Kenneth D. Ham and Todd N. Pearsons
Can. J. Fish. Aquat. Sci./J. Can. Sci. Halieut. Aquat. 57(1): 17-24 (2000)
Abstract: We
evaluated eight populations of native salmonids to determine if rapid,
sensitive detection of a reduction in abundance is possible in the Yakima River
basin, Washington, where a large-scale test of hatchery supplementation is
being conducted. Prospective power to detect impacts to abundance was estimated
from 3-16 annual baseline surveys conducted by electrofishing, trapping, or
snorkeling. High interannual variation in abundance estimates (CV=26-94%)

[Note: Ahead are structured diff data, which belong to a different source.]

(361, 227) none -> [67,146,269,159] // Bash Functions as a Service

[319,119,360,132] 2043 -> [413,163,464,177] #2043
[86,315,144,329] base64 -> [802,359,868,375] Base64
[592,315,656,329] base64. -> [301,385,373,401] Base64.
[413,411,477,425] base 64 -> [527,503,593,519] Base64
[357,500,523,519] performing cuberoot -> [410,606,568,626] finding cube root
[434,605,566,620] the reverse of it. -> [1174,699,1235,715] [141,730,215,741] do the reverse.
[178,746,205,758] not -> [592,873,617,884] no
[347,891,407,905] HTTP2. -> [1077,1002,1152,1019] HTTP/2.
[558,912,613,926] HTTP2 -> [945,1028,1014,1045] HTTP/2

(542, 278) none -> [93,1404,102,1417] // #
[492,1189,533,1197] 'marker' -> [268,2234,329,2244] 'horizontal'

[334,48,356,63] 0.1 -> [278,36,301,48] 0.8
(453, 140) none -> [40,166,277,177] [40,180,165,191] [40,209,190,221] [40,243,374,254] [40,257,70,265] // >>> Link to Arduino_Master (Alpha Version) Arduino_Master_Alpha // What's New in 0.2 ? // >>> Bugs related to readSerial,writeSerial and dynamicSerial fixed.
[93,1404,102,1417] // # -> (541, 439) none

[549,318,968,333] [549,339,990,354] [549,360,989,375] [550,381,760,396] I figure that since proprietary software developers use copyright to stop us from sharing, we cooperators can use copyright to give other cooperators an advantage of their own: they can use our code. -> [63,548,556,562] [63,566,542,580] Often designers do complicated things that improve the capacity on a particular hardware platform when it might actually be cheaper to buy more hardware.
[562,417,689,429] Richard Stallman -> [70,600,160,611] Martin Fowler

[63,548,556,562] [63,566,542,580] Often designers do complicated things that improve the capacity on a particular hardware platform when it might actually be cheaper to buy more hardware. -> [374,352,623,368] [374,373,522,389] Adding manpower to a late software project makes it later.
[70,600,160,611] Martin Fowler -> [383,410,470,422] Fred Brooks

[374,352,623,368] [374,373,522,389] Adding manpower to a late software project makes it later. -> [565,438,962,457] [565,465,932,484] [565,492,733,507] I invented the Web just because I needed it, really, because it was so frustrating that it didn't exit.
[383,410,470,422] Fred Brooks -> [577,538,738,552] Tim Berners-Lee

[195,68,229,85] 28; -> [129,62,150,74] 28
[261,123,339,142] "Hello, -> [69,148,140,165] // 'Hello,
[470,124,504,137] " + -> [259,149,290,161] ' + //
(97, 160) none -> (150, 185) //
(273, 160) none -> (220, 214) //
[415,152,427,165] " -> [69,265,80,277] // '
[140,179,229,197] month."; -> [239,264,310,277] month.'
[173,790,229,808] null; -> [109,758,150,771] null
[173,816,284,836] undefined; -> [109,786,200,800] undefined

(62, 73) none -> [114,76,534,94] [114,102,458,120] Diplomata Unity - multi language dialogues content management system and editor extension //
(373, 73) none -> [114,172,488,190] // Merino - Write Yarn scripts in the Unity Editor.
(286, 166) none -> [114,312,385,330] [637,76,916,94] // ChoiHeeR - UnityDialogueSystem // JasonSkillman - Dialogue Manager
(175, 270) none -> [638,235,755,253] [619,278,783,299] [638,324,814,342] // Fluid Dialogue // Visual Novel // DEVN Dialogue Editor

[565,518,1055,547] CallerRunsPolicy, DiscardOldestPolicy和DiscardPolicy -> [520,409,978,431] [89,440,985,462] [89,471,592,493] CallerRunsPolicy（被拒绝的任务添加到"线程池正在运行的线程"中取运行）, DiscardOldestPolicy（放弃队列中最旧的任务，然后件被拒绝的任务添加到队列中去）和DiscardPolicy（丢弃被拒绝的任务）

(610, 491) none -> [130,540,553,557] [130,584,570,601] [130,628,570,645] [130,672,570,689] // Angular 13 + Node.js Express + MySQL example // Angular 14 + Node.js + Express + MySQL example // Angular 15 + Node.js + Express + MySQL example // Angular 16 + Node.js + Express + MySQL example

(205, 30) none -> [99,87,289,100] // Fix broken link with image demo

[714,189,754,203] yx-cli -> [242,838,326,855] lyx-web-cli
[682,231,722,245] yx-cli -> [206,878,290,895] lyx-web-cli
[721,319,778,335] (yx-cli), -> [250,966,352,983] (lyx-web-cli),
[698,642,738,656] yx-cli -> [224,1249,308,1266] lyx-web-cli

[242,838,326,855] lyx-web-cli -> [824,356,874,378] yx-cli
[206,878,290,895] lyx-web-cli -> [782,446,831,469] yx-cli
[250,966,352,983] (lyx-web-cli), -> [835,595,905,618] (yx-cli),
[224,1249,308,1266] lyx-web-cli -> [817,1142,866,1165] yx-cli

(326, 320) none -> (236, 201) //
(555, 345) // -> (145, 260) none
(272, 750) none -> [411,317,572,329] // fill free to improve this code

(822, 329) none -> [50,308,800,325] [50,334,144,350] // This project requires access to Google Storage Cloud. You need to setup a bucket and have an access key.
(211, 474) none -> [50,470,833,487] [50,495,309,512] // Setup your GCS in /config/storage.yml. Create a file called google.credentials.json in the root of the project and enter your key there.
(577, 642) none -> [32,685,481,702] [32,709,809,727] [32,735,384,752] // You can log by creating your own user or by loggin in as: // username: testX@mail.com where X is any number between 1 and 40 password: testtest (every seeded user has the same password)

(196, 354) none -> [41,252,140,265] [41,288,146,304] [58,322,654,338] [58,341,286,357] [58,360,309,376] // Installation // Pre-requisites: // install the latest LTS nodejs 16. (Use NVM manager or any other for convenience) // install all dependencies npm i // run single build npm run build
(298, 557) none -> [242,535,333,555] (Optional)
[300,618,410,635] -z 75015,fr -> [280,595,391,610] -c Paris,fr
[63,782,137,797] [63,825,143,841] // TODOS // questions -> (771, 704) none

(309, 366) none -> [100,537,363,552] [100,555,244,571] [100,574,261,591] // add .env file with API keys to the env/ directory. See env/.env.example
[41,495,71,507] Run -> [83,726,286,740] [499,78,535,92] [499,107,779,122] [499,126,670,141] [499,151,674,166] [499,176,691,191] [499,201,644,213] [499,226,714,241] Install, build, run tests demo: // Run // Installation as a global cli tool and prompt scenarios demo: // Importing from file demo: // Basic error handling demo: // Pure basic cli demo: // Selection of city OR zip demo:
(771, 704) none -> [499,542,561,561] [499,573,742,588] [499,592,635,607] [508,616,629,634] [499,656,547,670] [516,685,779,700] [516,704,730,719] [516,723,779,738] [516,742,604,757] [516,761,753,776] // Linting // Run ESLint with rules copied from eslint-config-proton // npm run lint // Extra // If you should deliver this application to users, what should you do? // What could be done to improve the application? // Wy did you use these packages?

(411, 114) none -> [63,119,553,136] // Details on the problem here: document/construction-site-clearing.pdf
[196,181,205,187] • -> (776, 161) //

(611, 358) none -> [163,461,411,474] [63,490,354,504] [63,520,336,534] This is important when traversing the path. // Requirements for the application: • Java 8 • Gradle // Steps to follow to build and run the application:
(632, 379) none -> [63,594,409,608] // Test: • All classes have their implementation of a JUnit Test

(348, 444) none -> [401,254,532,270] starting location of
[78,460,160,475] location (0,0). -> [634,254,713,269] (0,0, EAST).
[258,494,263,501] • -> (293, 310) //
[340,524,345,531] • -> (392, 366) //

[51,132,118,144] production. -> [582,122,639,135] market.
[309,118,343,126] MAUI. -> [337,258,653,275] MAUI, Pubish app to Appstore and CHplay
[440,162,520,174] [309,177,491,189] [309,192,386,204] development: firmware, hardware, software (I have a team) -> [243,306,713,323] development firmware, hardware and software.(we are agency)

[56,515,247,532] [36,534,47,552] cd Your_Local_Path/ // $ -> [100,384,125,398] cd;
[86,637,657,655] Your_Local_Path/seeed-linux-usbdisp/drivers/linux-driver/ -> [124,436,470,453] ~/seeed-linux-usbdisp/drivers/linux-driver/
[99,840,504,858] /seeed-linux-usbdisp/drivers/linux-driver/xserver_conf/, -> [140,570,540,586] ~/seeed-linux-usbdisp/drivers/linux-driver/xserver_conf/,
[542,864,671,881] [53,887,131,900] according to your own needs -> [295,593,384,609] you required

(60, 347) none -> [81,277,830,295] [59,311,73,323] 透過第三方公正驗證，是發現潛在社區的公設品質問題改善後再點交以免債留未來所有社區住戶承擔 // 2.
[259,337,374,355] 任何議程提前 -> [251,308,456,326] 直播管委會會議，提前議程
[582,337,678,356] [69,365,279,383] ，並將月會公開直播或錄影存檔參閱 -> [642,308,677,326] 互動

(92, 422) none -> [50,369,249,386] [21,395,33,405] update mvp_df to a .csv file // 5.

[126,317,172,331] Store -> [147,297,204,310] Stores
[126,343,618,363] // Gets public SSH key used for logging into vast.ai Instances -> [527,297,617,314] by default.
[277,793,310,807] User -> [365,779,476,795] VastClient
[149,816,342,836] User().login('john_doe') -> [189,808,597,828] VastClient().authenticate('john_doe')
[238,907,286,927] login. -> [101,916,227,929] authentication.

prevented detection of small impacts for most taxa. For three taxa, models of
environmental and biological influences accounted for between 42 and 49% of
temporal variation, increasing our ability to detect impacts of other
influences. Detectable impacts for a t test with alpha=0.1 and beta=0.1
were >18% for all eight taxa and >54% for four of eight taxa. We suggest
that population abundance monitoring may not provide feedback sufficiently
sensitive or rapid enough to implement corrective actions that prevent impacts
from causing harm or exceeding an acceptable level, especially for rare or
highly valued taxa with small acceptable impacts.